CoolSPICE
- Stable release: ver5.2.1029.1122 / 2015
- Platform: Windows
- Available in: English
- Type: Electronic circuit simulation
- License: GNU Lesser General Public License 2.1
- Website: coolcadelectronics.com

= CoolSPICE =

Computer aided design tool for electronic circuit development

CoolSPICE is a computer-aided design (CAD) tool developed by CoolCAD Electronics Inc. It is a specialized version of the SPICE (Simulation Program with Integrated Circuit Emphasis) simulation tool, designed for the analysis and simulation of circuit operation at cryogenic temperatures, circuits using wide-bandgap semiconductors, and the impact of thermal effects on circuit performance.

== Overview ==
CoolSPICE originated from SPICE3f5 and is based on the Ngspice simulator.
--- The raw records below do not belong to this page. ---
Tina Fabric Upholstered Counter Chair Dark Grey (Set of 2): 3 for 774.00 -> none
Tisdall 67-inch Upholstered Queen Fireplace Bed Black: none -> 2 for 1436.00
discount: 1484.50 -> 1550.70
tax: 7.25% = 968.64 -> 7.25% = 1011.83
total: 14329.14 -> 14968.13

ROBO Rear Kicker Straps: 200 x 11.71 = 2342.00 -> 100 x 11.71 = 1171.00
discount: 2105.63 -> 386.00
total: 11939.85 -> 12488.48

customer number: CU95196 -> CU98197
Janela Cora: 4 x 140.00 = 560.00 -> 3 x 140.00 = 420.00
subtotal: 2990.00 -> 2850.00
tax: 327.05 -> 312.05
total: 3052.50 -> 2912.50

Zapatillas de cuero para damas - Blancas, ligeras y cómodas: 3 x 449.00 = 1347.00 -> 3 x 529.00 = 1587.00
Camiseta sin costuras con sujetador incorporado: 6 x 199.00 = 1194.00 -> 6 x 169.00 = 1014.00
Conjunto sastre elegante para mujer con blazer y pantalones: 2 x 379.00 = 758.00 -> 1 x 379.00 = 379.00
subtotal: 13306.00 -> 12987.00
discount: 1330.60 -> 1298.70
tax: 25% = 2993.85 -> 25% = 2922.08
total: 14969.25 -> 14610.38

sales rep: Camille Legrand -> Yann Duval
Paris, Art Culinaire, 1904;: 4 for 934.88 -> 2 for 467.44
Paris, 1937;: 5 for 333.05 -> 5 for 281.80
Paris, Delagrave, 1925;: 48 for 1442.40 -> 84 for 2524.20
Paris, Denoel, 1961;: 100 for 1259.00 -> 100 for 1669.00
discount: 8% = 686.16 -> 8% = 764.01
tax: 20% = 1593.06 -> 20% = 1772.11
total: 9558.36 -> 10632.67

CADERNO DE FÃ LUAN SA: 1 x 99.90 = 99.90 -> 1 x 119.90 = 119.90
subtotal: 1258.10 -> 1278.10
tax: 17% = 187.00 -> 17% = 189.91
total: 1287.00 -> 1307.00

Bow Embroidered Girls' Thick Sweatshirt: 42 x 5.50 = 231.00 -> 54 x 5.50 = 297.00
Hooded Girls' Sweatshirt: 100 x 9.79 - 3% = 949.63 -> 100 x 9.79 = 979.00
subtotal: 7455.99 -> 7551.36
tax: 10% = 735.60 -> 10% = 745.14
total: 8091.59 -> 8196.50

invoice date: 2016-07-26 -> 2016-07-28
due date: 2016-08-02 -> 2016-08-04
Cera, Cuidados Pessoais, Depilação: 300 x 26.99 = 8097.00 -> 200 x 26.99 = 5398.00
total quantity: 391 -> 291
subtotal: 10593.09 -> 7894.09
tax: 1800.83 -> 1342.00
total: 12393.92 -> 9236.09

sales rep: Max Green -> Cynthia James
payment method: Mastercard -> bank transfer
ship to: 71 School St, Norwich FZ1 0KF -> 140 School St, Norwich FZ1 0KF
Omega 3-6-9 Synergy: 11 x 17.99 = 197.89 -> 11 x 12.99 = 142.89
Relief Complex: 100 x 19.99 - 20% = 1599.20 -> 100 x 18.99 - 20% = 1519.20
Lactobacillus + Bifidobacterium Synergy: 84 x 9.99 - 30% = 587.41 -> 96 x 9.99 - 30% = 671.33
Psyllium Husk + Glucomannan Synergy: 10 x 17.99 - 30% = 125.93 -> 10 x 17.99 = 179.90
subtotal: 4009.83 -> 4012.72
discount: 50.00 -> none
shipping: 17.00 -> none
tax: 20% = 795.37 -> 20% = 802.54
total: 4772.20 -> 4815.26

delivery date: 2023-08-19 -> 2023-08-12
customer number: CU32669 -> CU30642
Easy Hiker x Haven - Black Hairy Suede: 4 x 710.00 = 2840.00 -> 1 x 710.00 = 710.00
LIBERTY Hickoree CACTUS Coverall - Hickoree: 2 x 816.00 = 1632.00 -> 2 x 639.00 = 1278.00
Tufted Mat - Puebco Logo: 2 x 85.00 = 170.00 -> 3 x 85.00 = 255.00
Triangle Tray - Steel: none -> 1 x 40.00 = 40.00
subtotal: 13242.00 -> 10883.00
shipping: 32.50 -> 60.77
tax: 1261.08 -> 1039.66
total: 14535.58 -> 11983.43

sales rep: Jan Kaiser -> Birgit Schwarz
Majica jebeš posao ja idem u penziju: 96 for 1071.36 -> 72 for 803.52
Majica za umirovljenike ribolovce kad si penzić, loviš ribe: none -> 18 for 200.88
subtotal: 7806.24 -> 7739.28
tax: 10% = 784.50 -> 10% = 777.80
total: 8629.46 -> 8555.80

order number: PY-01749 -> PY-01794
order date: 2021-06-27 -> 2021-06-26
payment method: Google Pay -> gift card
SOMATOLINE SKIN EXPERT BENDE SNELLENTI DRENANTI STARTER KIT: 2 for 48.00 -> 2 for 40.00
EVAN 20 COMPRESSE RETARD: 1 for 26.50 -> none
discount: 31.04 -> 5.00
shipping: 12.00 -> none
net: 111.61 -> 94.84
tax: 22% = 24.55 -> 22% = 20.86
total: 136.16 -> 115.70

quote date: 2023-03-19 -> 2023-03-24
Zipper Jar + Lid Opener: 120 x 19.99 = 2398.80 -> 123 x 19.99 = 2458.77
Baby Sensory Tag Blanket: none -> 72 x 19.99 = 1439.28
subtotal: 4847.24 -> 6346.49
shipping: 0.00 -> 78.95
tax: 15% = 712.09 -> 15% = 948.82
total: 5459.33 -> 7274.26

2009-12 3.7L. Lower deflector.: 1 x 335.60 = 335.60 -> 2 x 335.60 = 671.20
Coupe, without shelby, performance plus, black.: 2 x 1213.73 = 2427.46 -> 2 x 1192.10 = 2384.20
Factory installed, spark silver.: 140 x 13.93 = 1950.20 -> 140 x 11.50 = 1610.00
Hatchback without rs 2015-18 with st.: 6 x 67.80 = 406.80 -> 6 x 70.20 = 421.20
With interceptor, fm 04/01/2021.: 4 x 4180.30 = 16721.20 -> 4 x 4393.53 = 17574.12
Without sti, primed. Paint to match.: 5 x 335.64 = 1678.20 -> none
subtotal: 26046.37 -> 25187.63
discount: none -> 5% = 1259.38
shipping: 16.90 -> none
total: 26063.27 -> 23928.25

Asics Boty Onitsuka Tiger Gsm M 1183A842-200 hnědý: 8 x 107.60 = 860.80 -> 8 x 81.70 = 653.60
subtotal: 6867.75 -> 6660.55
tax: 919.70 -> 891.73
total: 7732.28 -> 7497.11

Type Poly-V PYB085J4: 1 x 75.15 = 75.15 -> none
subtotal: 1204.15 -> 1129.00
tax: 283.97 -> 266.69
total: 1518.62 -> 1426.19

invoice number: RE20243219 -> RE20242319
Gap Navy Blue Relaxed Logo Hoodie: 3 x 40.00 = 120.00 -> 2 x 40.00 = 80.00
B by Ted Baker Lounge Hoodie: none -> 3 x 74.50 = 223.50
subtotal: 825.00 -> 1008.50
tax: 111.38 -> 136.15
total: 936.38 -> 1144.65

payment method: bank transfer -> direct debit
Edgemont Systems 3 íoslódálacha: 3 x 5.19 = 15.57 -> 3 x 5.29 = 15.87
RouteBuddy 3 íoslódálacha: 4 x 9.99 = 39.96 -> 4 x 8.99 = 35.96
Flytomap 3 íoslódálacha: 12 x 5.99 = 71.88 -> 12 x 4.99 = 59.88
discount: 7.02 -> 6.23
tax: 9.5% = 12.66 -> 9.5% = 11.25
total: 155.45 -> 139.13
Developed by CoolCAD Electronics, Inc., it offers simulation capabilities for standard electronic applications, including radio frequency and audio circuits, but focuses on simulating circuits designed to operate at extreme temperatures, particularly in the range of 4° to 300° Kelvin. It supports the modeling of both cryogenic-temperature CMOS circuits and high-power silicon carbide (SiC)-based devices like MOSFETs. In addition, the tool can simulate the effects of temperature changes due to power dissipation during circuit operation.

CoolSPICE is particularly suited for industries and research environments that require detailed analysis of circuits operating in extreme conditions. This includes applications in cryogenic electronics, high-power semiconductor devices, and environments with significant thermal variability.